- _WORK INSTRUCTIONS_: All that is needed is the number of lines in the records that contain the word "errors", stated without anything else.
========
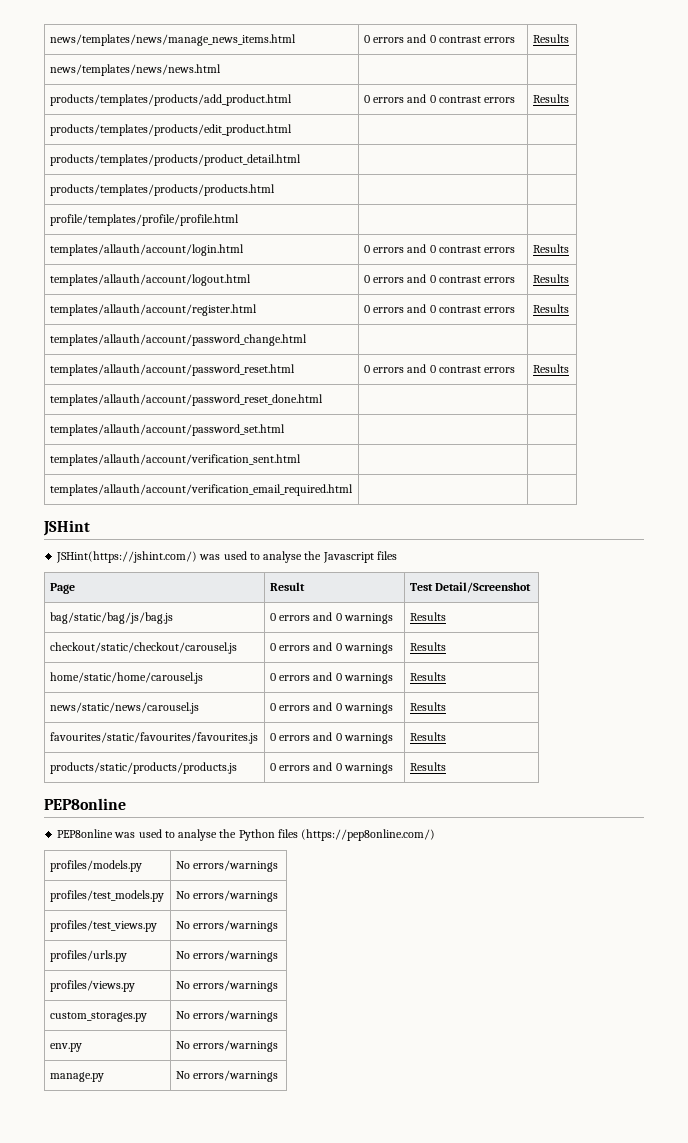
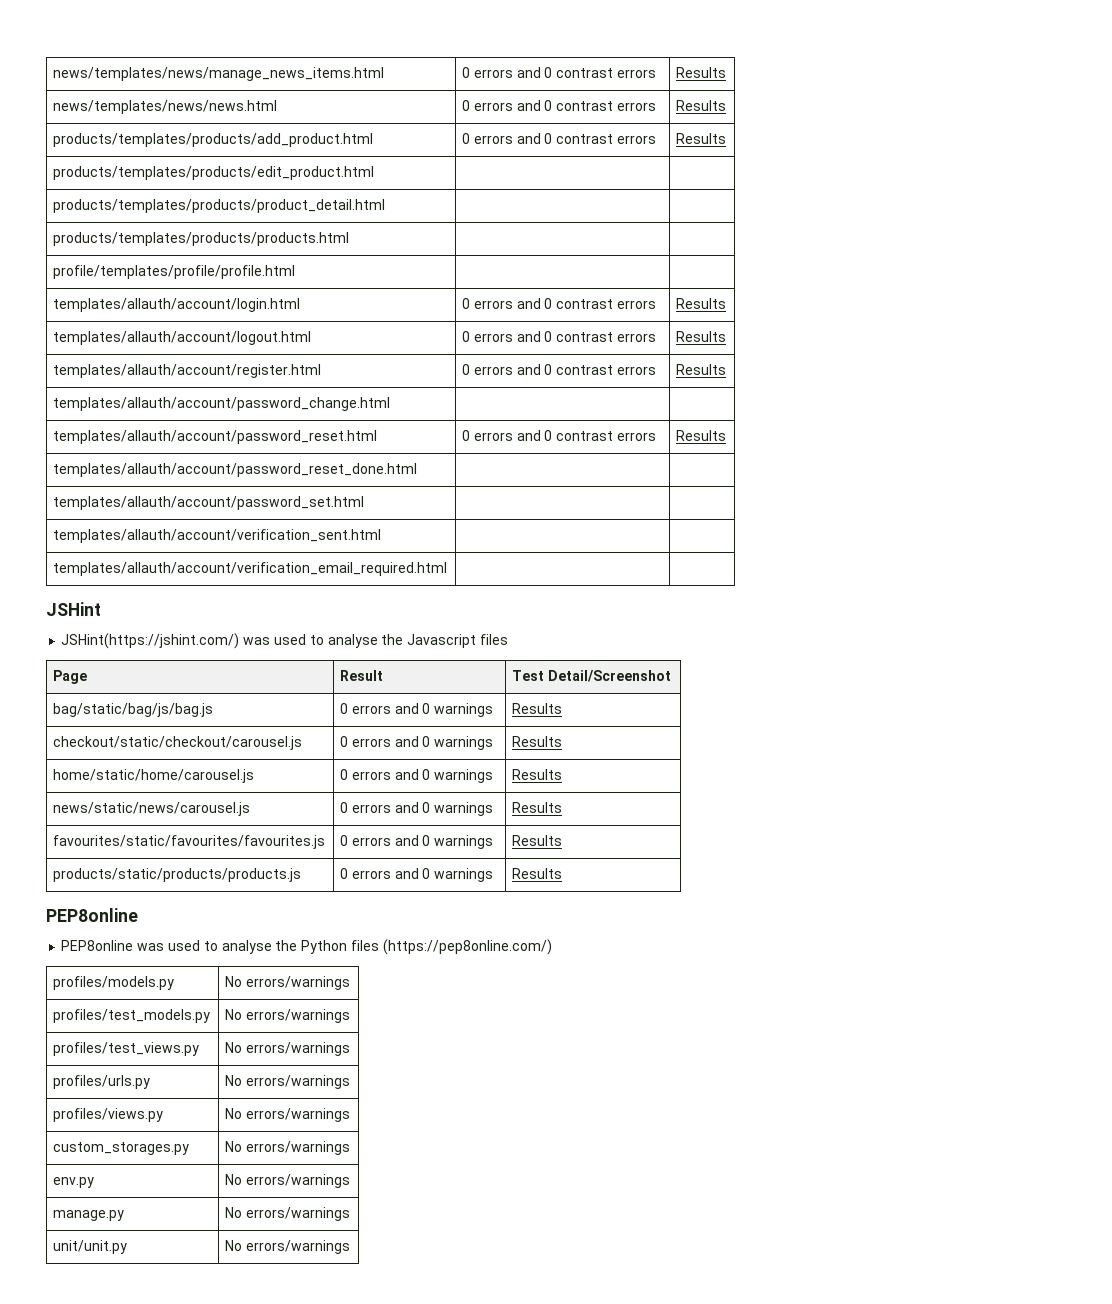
(221, 70) | -> [462,100,656,111] [676,100,727,111] 0 errors and 0 contrast errors | Results
(279, 1076) none -> [53,1240,128,1254] [225,1240,350,1254] // unit/unit.py | No errors/warnings

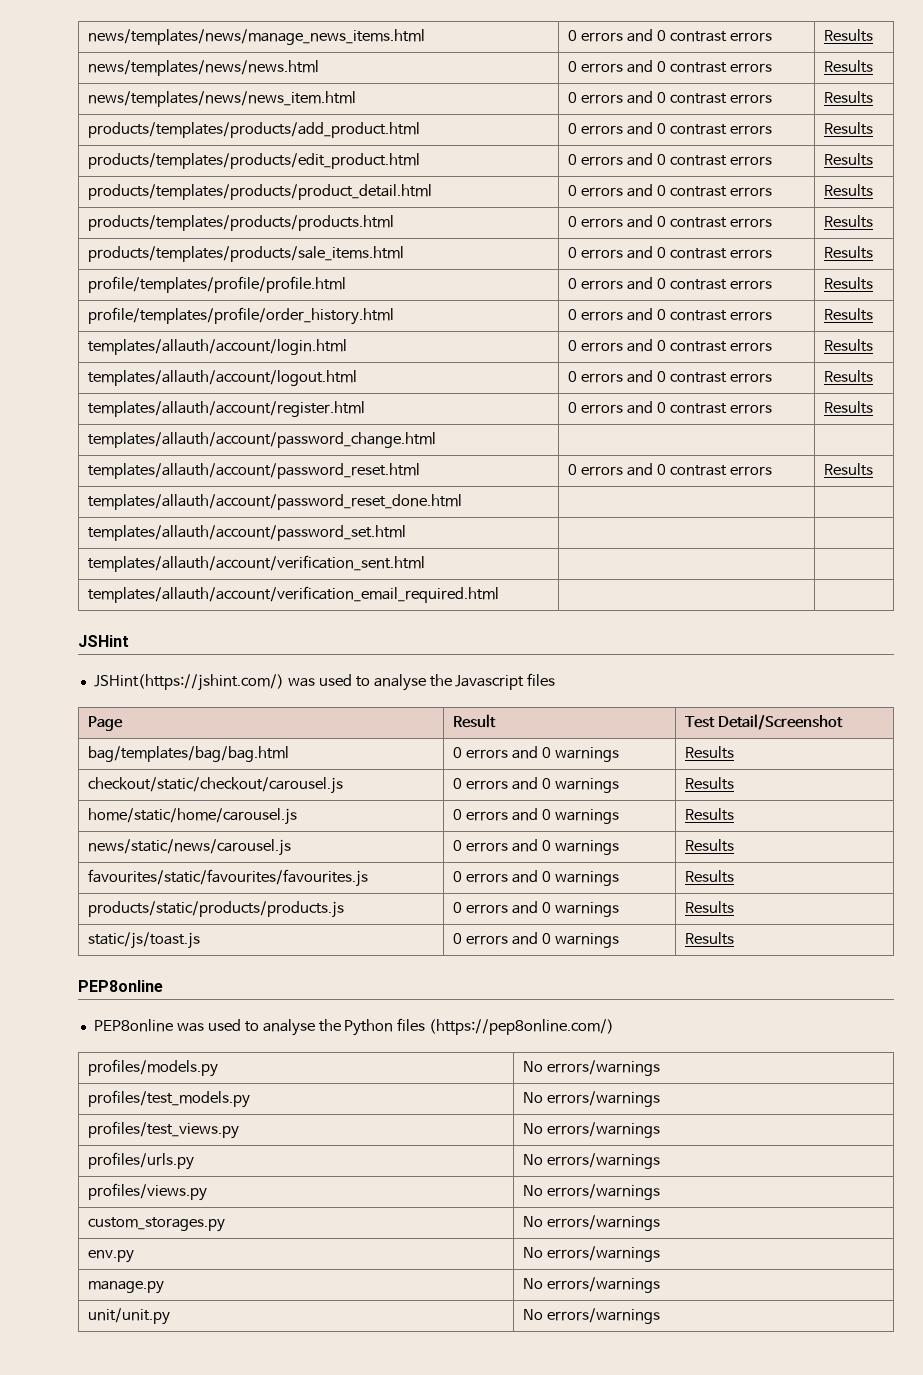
(727, 105) none -> [88,91,357,107] [568,91,772,104] [824,91,874,104] // news/templates/news/news_item.html | 0 errors and 0 contrast errors | Results
[53,199,386,213] [53,232,350,246] [53,265,296,279] | // products/templates/products/product_detail.html | | // products/templates/products/products.html | | // profile/templates/profile/profile.html | | -> [568,153,772,166] [824,153,874,166] [88,184,433,200] [568,184,772,197] [824,184,874,197] [88,215,395,231] [568,215,772,228] [824,215,874,228] [88,246,405,262] [568,246,772,259] [824,246,874,259] [88,276,347,293] [568,277,772,290] [824,277,874,290] [88,307,395,325] [568,308,772,321] [824,308,874,321] 0 errors and 0 contrast errors | Results // products/templates/products/product_detail.html | 0 errors and 0 contrast errors | Results // products/templates/products/products.html | 0 errors and 0 contrast errors | Results // products/templates/products/sale_items.html | 0 errors and 0 contrast errors | Results // profile/templates/profile/profile.html | 0 errors and 0 contrast errors | Results // profile/templates/profile/order_history.html | 0 errors and 0 contrast errors | Results
[53,703,214,717] bag/static/bag/js/bag.js -> [88,746,290,762] bag/templates/bag/bag.html
(563, 873) none -> [88,932,201,949] [453,932,619,948] [685,932,735,945] // static/js/toast.js | 0 errors and 0 warnings | Results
========
- _OUTPUT_: 5